Associate Director, Computational Development

About The Position

Requirements

• Ph.D. in Bioinformatics, Computational Biology, Genomics, Biostatistics, or a closely related quantitative field.
• Minimum 8 years of total relevant experience, with at least 5 years of management experience in biotech, diagnostics, or regulated healthcare environments.
• Demonstrated experience leading NGS‑based assay development for clinical diagnostics.
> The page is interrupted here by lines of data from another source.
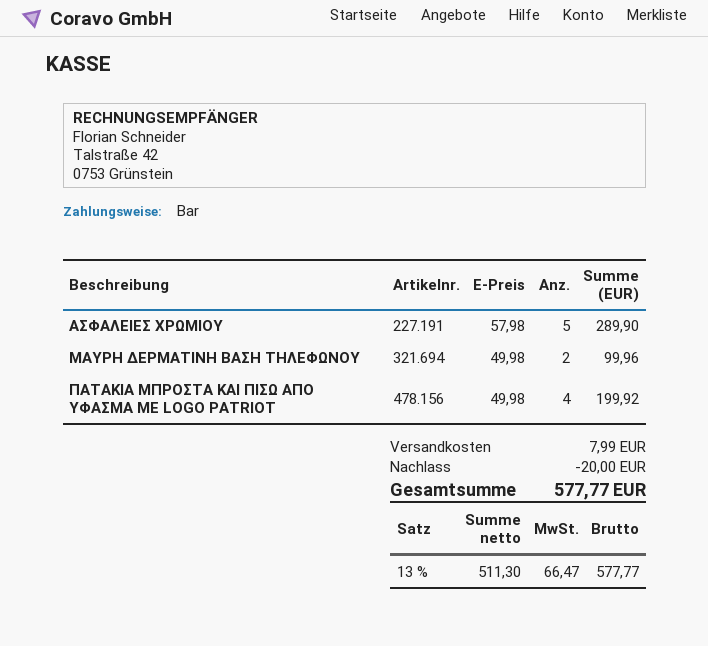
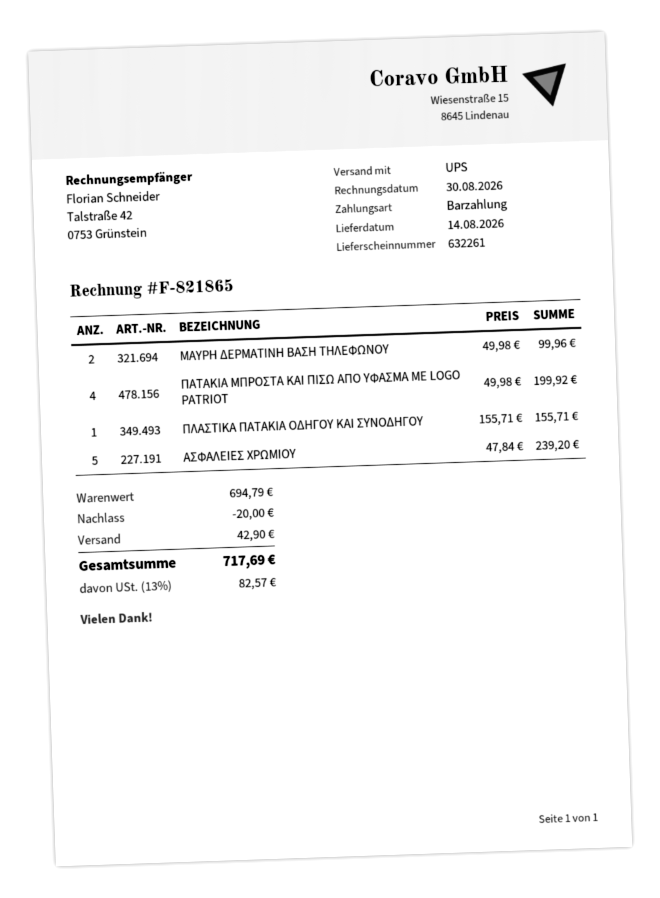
ΑΣΦΑΛΕΙΕΣ ΧΡΩΜΙΟΥ: 5 x 57.98 = 289.90 -> 5 x 47.84 = 239.20
ΠΛΑΣΤΙΚΑ ΠΑΤΑΚΙΑ ΟΔΗΓΟΥ ΚΑΙ ΣΥΝΟΔΗΓΟΥ: none -> 1 x 155.71 = 155.71
shipping: 7.99 -> 42.90
tax: 13% = 66.47 -> 13% = 82.57
total: 577.77 -> 717.69

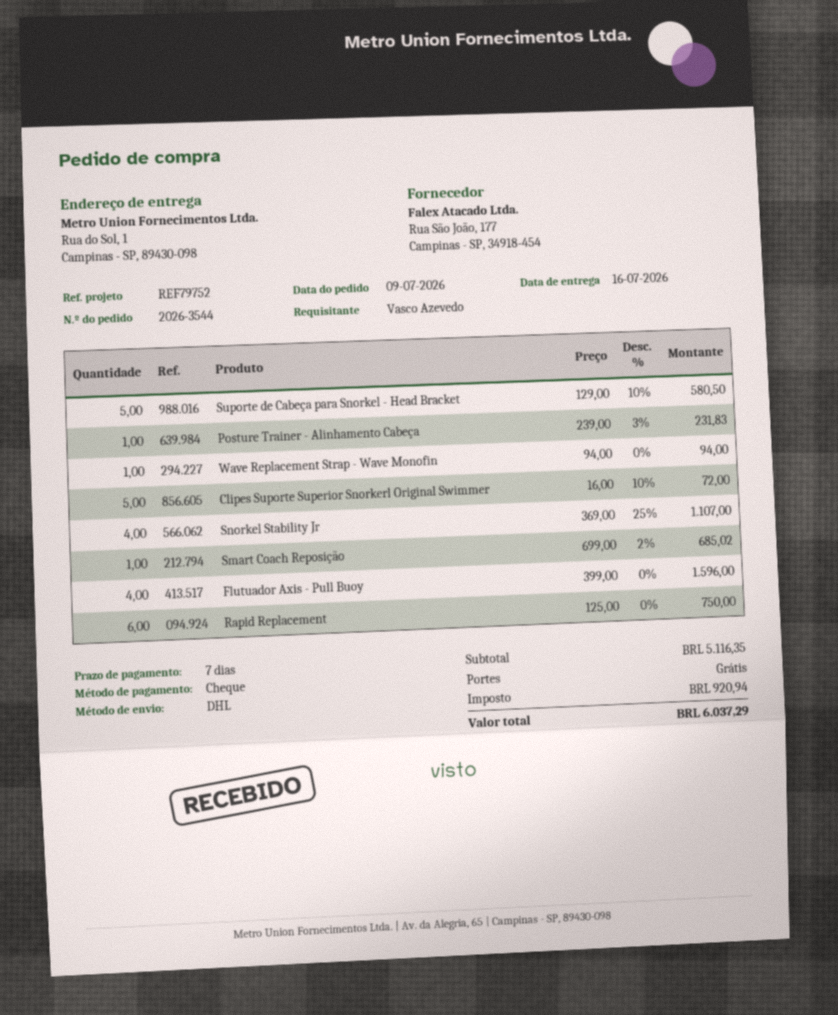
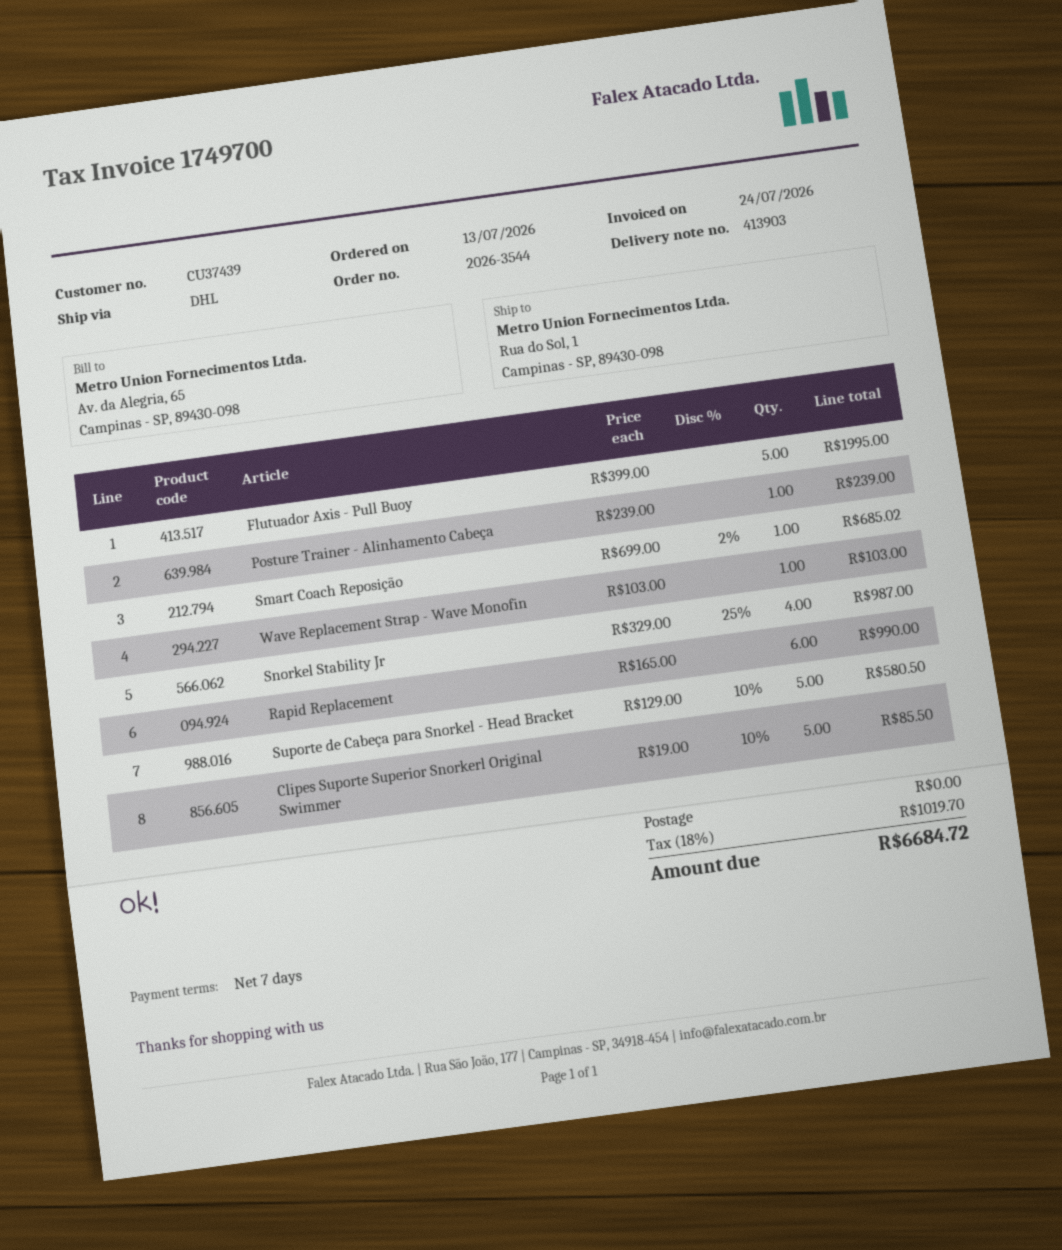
order date: 2026-07-09 -> 2026-07-13
Posture Trainer - Alinhamento Cabeça: 1 x 239.00 - 3% = 231.83 -> 1 x 239.00 = 239.00
Wave Replacement Strap - Wave Monofin: 1 x 94.00 = 94.00 -> 1 x 103.00 = 103.00
Clipes Suporte Superior Snorkerl Original Swimmer: 5 x 16.00 - 10% = 72.00 -> 5 x 19.00 - 10% = 85.50
Snorkel Stability Jr: 4 x 369.00 - 25% = 1107.00 -> 4 x 329.00 - 25% = 987.00
Flutuador Axis - Pull Buoy: 4 x 399.00 = 1596.00 -> 5 x 399.00 = 1995.00
Rapid Replacement: 6 x 125.00 = 750.00 -> 6 x 165.00 = 990.00
tax: 920.94 -> 1019.70
total: 6037.29 -> 6684.72

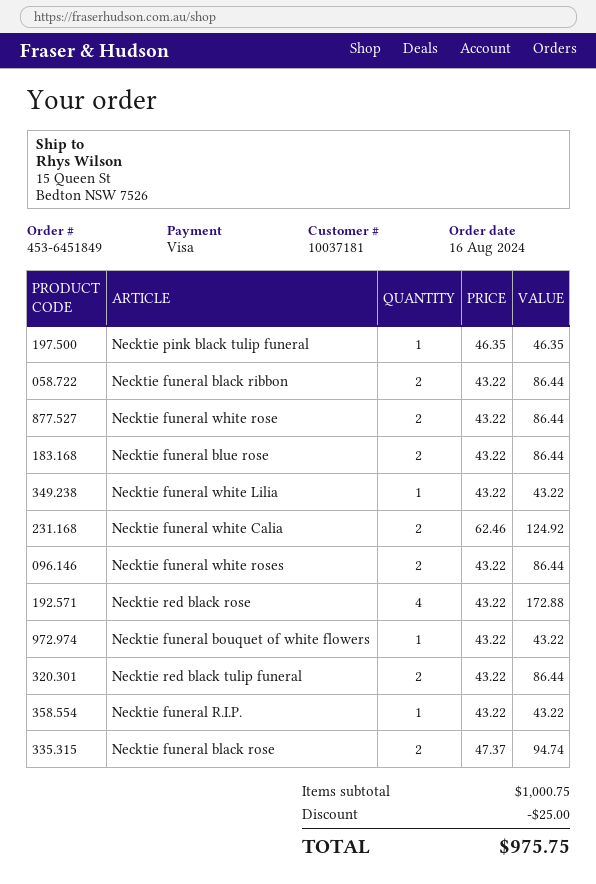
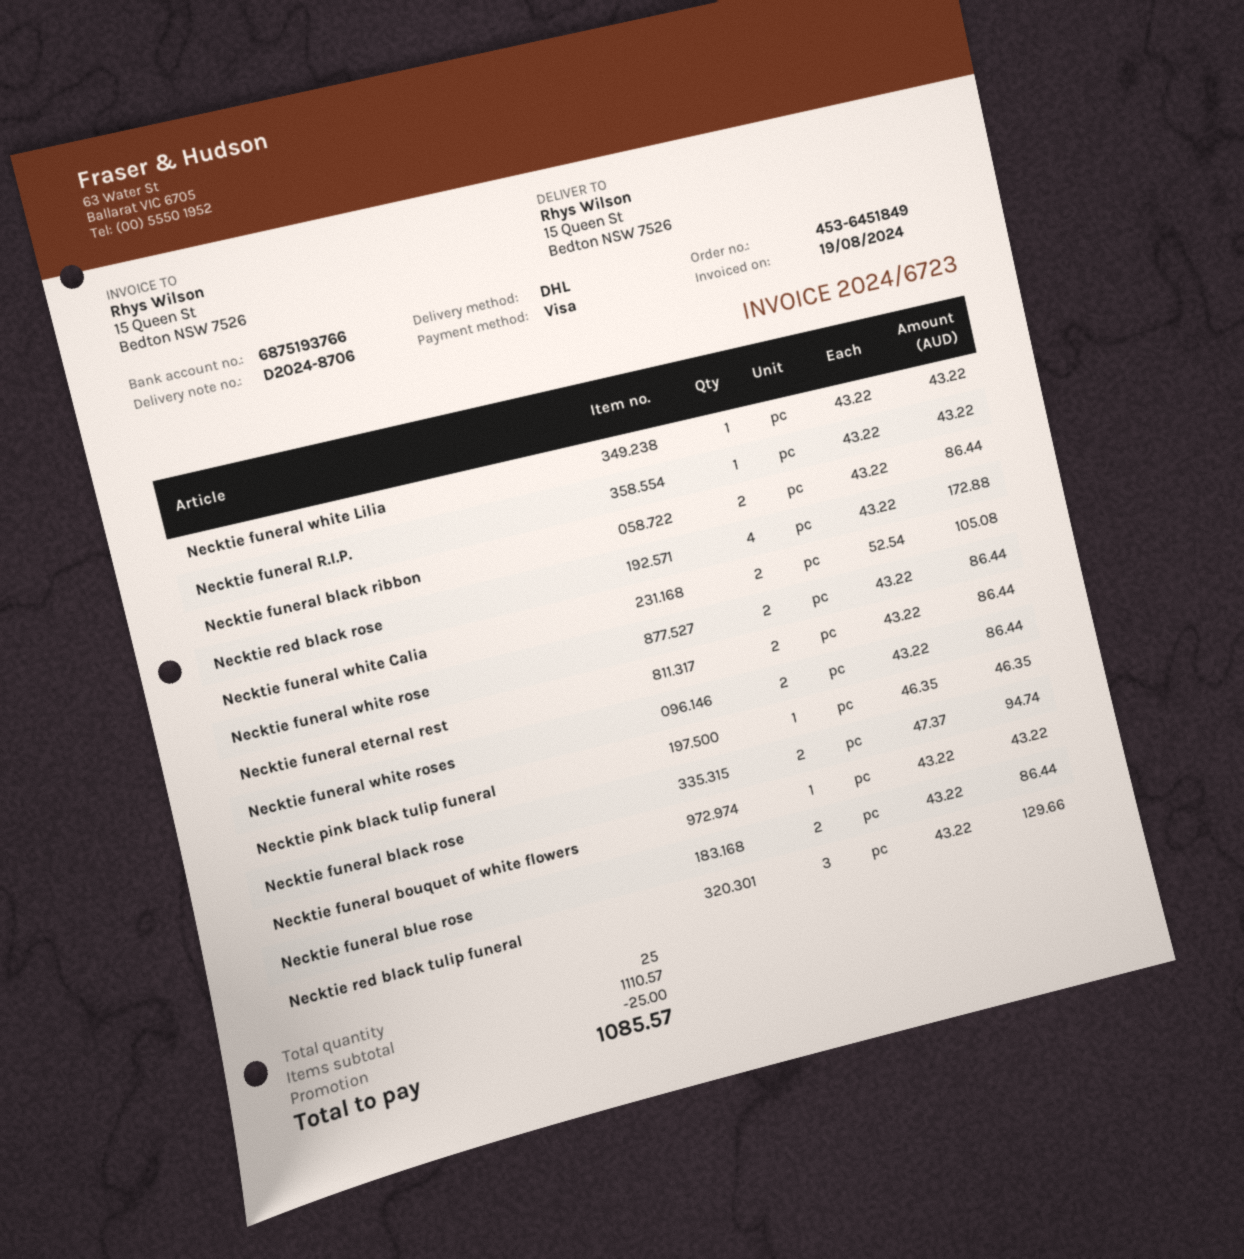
Necktie funeral white Calia: 2 x 62.46 = 124.92 -> 2 x 52.54 = 105.08
Necktie red black tulip funeral: 2 x 43.22 = 86.44 -> 3 x 43.22 = 129.66
Necktie funeral eternal rest: none -> 2 x 43.22 = 86.44
subtotal: 1000.75 -> 1110.57
total: 975.75 -> 1085.57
Hands‑on experience with ctDNA‑based MRD assays, including personalized or tumor‑informed approaches.
• Strong programming skills in Python, with experience developing and benchmarking reproducible, production-grade analysis pipelines, including experience with SDLC best practices.
• Proven experience working in design‑controlled, regulated environments (CAP/CLIA LDT, IVD, or equivalent) is a must.
• Track record of working with wet lab scientists on iterative experiment design, execution, analysis, and interpretation as a tightly integrated team.
• Demonstrated record of technical and scientific leadership, ownership, and independent work.

Nice To Haves

• Experience developing and deploying bioinformatics workflows in AWS (e.g., EC2, S3, Step Functions, Batch, Lambda, etc.).
• Strong understanding of germline and somatic mutation processes leading to complex variation and genome-wide biomarkers with potential clinical utility.
• Working knowledge of R.
• Experience with relational and non-relational database technologies is a plus.

Responsibilities

• Provide bioinformatics leadership for MRD assay design, development, and optimization across one or more LDT programs, ensuring alignment with scientific, clinical, and business objectives.
• Serve as a senior scientific contributor and reviewer for assay concepts, signal detection strategies, error suppression approaches, and MRD calling methodologies.
• Apply deep expertise in cancer genomics, ctDNA biology, and NGS technologies to guide assay architecture and analytical decision‑making
• Lead and/or oversee analytical study design and data analysis for assay development and validation, including accuracy, limit of detection, precision, and robustness.
• Guide development, validation, and maintenance of scalable, production‑ready bioinformatics pipelines supporting MRD analysis, QC, and reporting.
• Review and approve analytical approaches, benchmarking studies, and optimization strategies, ensuring scientific rigor and regulatory readiness.
• Ensure compliance with standards (CAP/CLIA, FDA, IVDR) throughout the bioinformatics development lifecycle, including rigorous testing and documentation.
• Provide day‑to‑day scientific mentorship and technical guidance to bioinformatics scientists and senior scientists.
• Support career development of team members through coaching, technical review, and knowledge sharing.
• Communicate complex analytical concepts clearly to stakeholders at varying levels of technical depth, including senior leadership.

Benefits

• We offer competitive compensation and benefits, and are committed to fostering an inclusive workforce, where diverse backgrounds are represented, engaged, and empowered to drive innovative ideas and decisions.